He didn’t break stride. As he came down on the container, he tensed and sprung, grabbing onto a drainpipe and kicking off the factory’s wall with both feet to flip himself onto its roof. He hit the corrugated steel roof just as the first gunshot sounded. Momentum spun him sideways, and he rolled with it, though the awkward bulk of the backpack made it difficult to get very far. Two more gunshots followed, bullets ricocheting off the roof. When he was satisfied that he was too far from the alley for the cop to get a clear shot at him, he got up and ran for the other side of the roof.
This part of Emperor Drive consisted mainly of factories, warehouses, and industrial estates, packed just close enough for Ivan to jump from one to the next. He ran, leapt, and tumbled, a familiar rhythm in an unfamiliar setting. After a lifetime in the vast underground network of cities that was the Necropolitan Federation, he still wasn’t used to seeing the sky above him. And what a sky to behold.
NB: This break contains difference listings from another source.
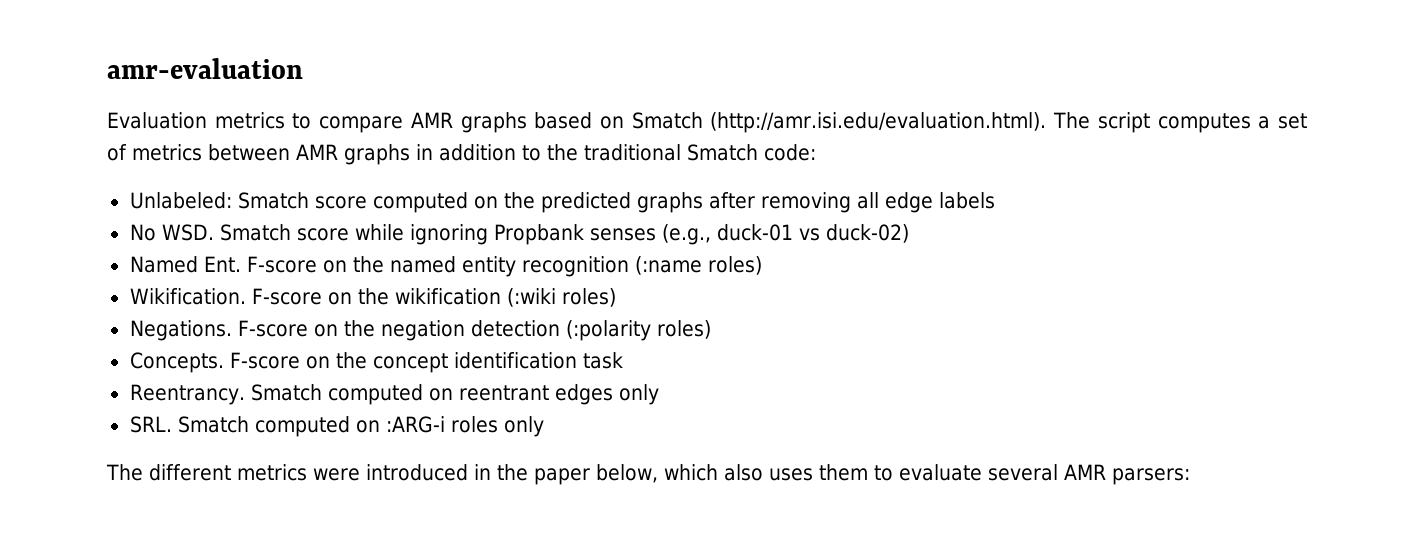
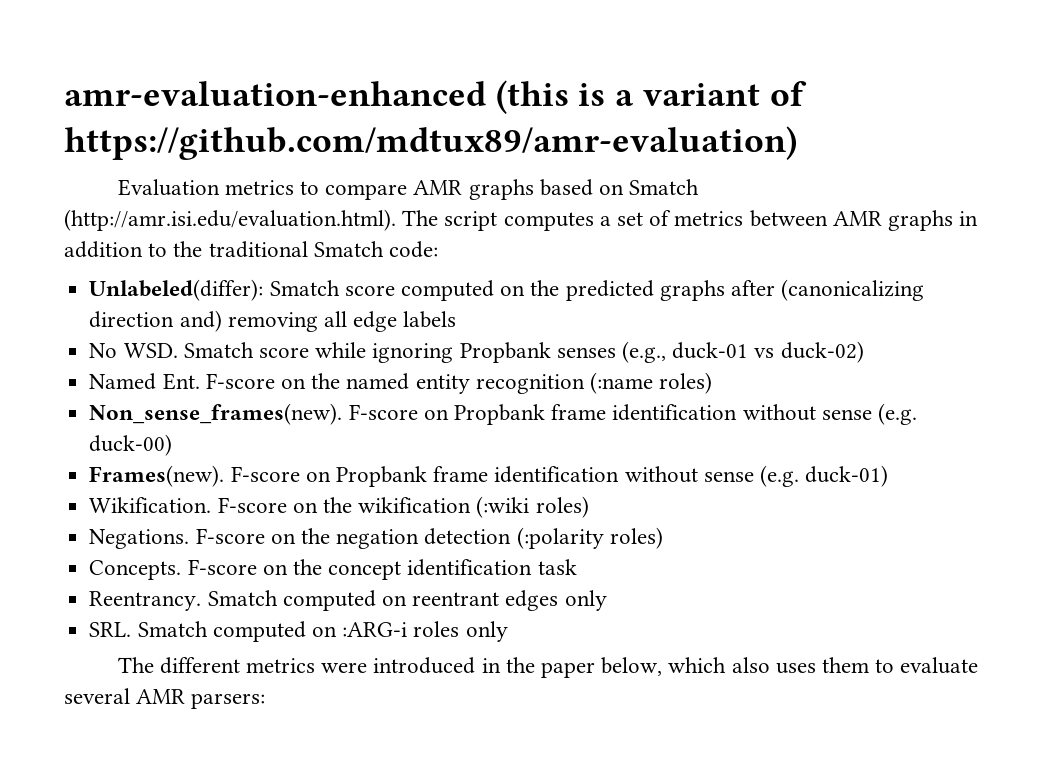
- amr-evaluation
+ amr-evaluation-enhanced (this is a variant of https://github.com/mdtux89/amr-evaluation)
- Unlabeled: Smatch score computed on the predicted graphs after removing all edge labels
+ Unlabeled(differ): Smatch score computed on the predicted graphs after (canonicalizing direction and) removing all edge labels
+ Non_sense_frames(new). F-score on Propbank frame identification without sense (e.g. duck-00)
+ Frames(new). F-score on Propbank frame identification without sense (e.g. duck-01)

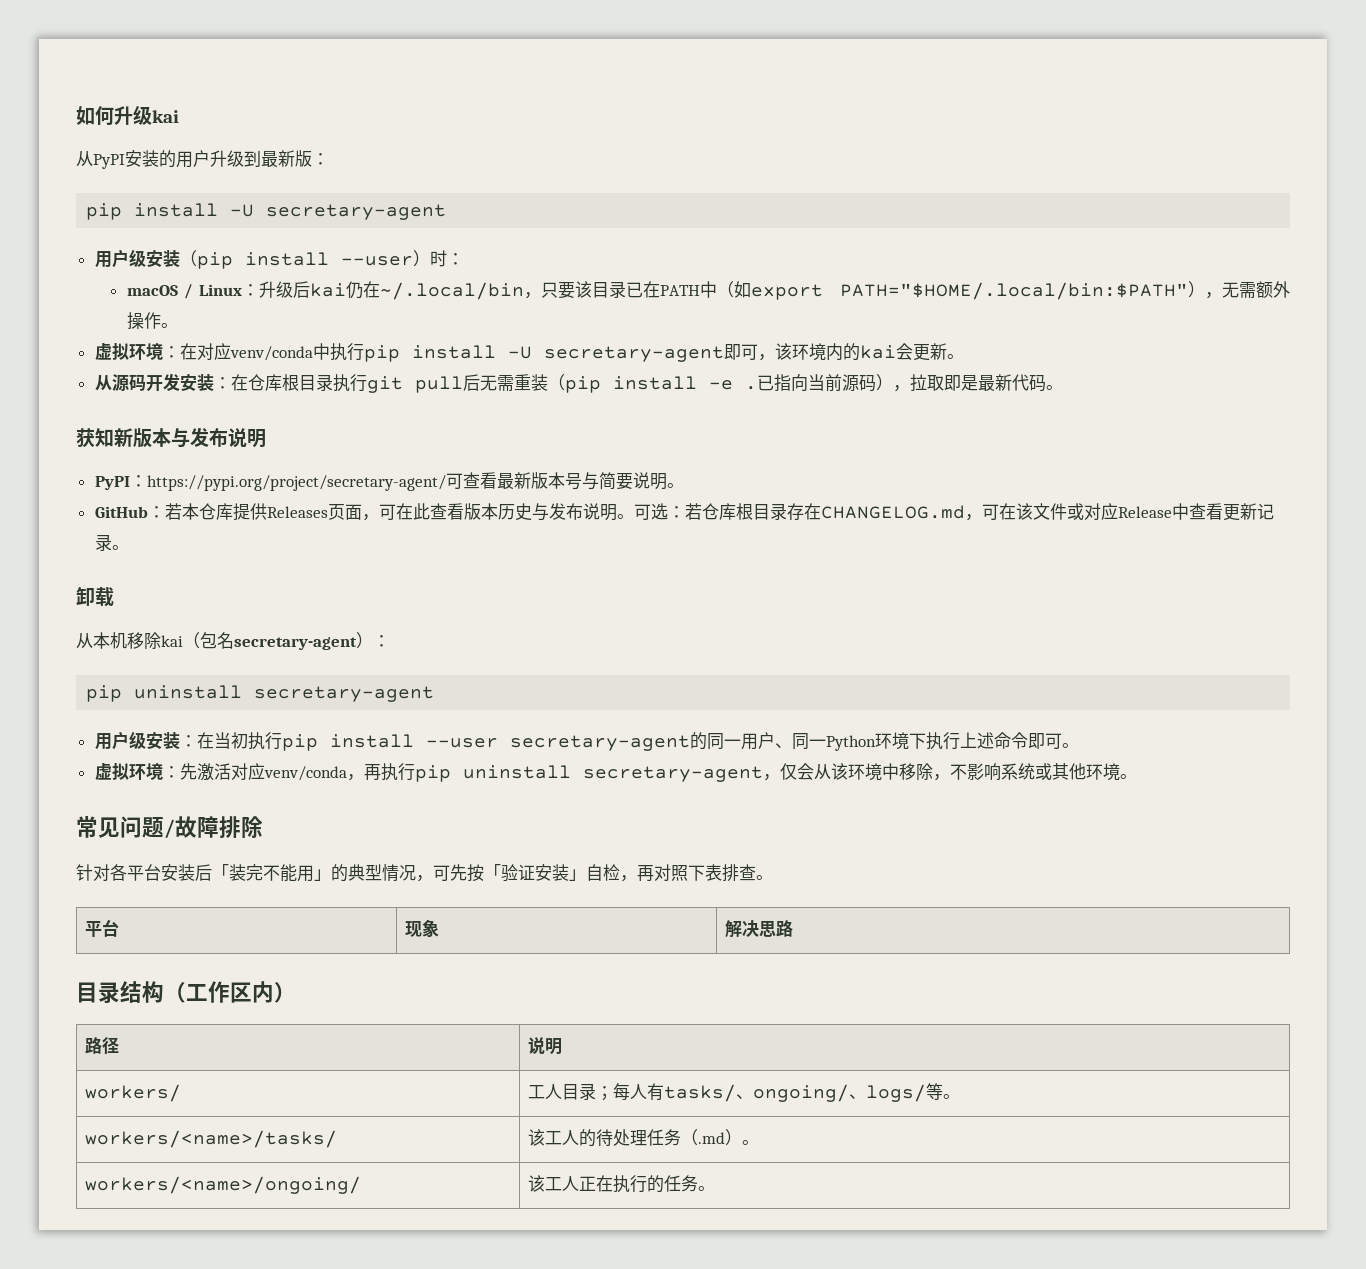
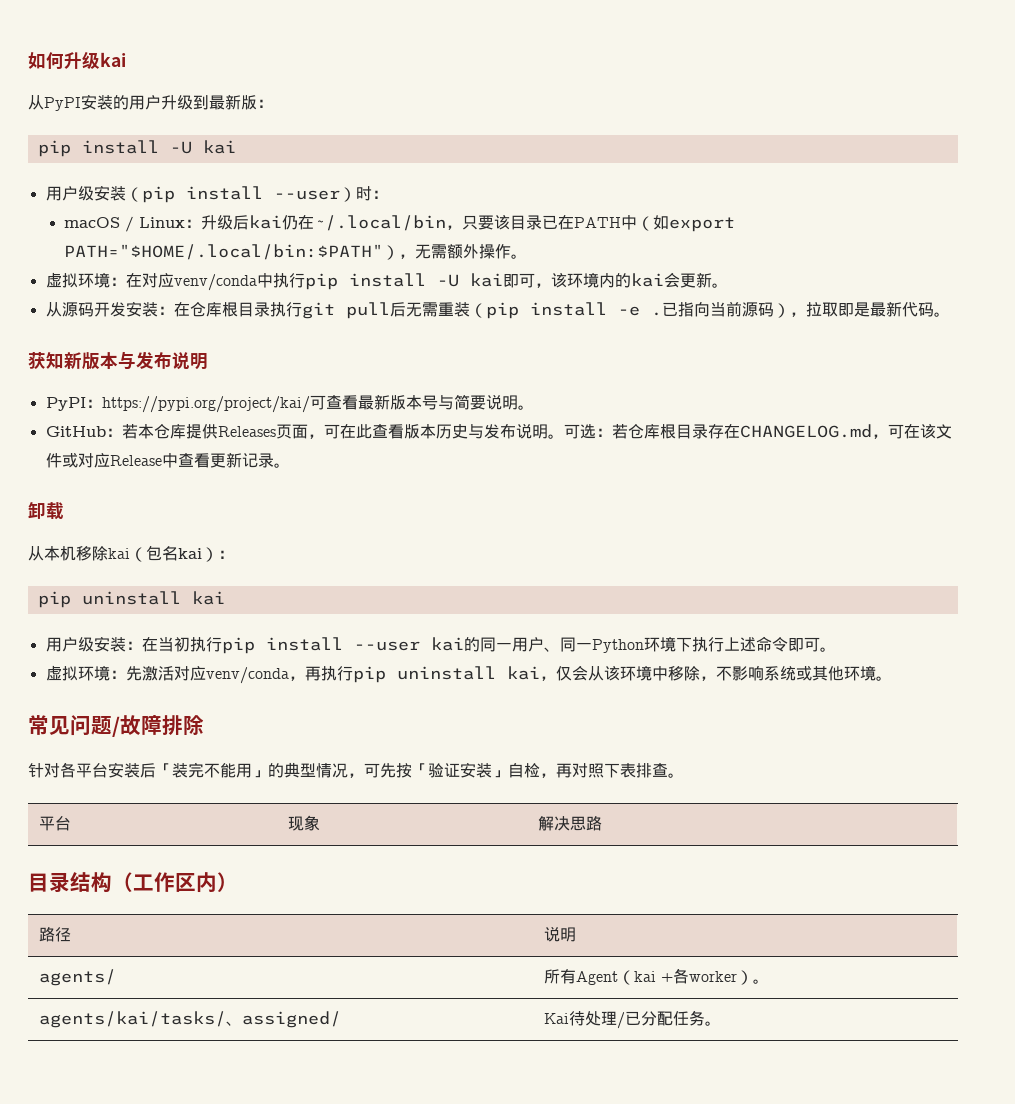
  从PyPI安装的用户升级到最新版：
- pip install -U secretary-agent
+ pip install -U kai
- 虚拟环境：在对应venv/conda中执行pip install -U secretary-agent即可，该环境内的kai会更新。
+ 虚拟环境：在对应venv/conda中执行pip install -U kai即可，该环境内的kai会更新。
- PyPI：https://pypi.org/project/secretary-agent/可查看最新版本号与简要说明。
+ PyPI：https://pypi.org/project/kai/可查看最新版本号与简要说明。
- 从本机移除kai（包名secretary-agent）：
- pip uninstall secretary-agent
+ 从本机移除kai（包名kai）：
+ pip uninstall kai
- 用户级安装：在当初执行pip install --user secretary-agent的同一用户、同一Python环境下执行上述命令即可。
+ 用户级安装：在当初执行pip install --user kai的同一用户、同一Python环境下执行上述命令即可。
- 虚拟环境：先激活对应venv/conda，再执行pip uninstall secretary-agent，仅会从该环境中移除，不影响系统或其他环境。
+ 虚拟环境：先激活对应venv/conda，再执行pip uninstall kai，仅会从该环境中移除，不影响系统或其他环境。
- workers/ | 工人目录；每人有tasks/、ongoing/、logs/等。
- workers/<name>/tasks/ | 该工人的待处理任务（.md）。
- workers/<name>/ongoing/ | 该工人正在执行的任务。
+ agents/ | 所有Agent（kai +各worker）。
+ agents/kai/tasks/、assigned/ | Kai待处理/已分配任务。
Halcyon soared overhead, the cityscape defying the horizon to arc ineffably upwards, sideways, even back onto itself. He couldn’t help but marvel each time he took it all in - it was beautiful and bewildering in equal measure, a traceur’s fever dream. He leapt off what seemed to be a sheer drop over the corner of a factory’s roof, then snapped his view upwards, to the street that ran parallel to the building’s side. This was one of Halcyon’s quirks - gravity was determined by your frame of reference, which was why the people in the building weren’t falling out the windows onto the street, and how the city wasn’t a mess of floating debris.
He stopped thinking of himself as falling off the side of a building, and instead fixed his eyes on the street just a few feet above him, visualizing himself falling towards it. As he did, gravity seemed to bend gently until it was perpendicular to the plane he’d just been on, and he landed lightly on the sidewalk below.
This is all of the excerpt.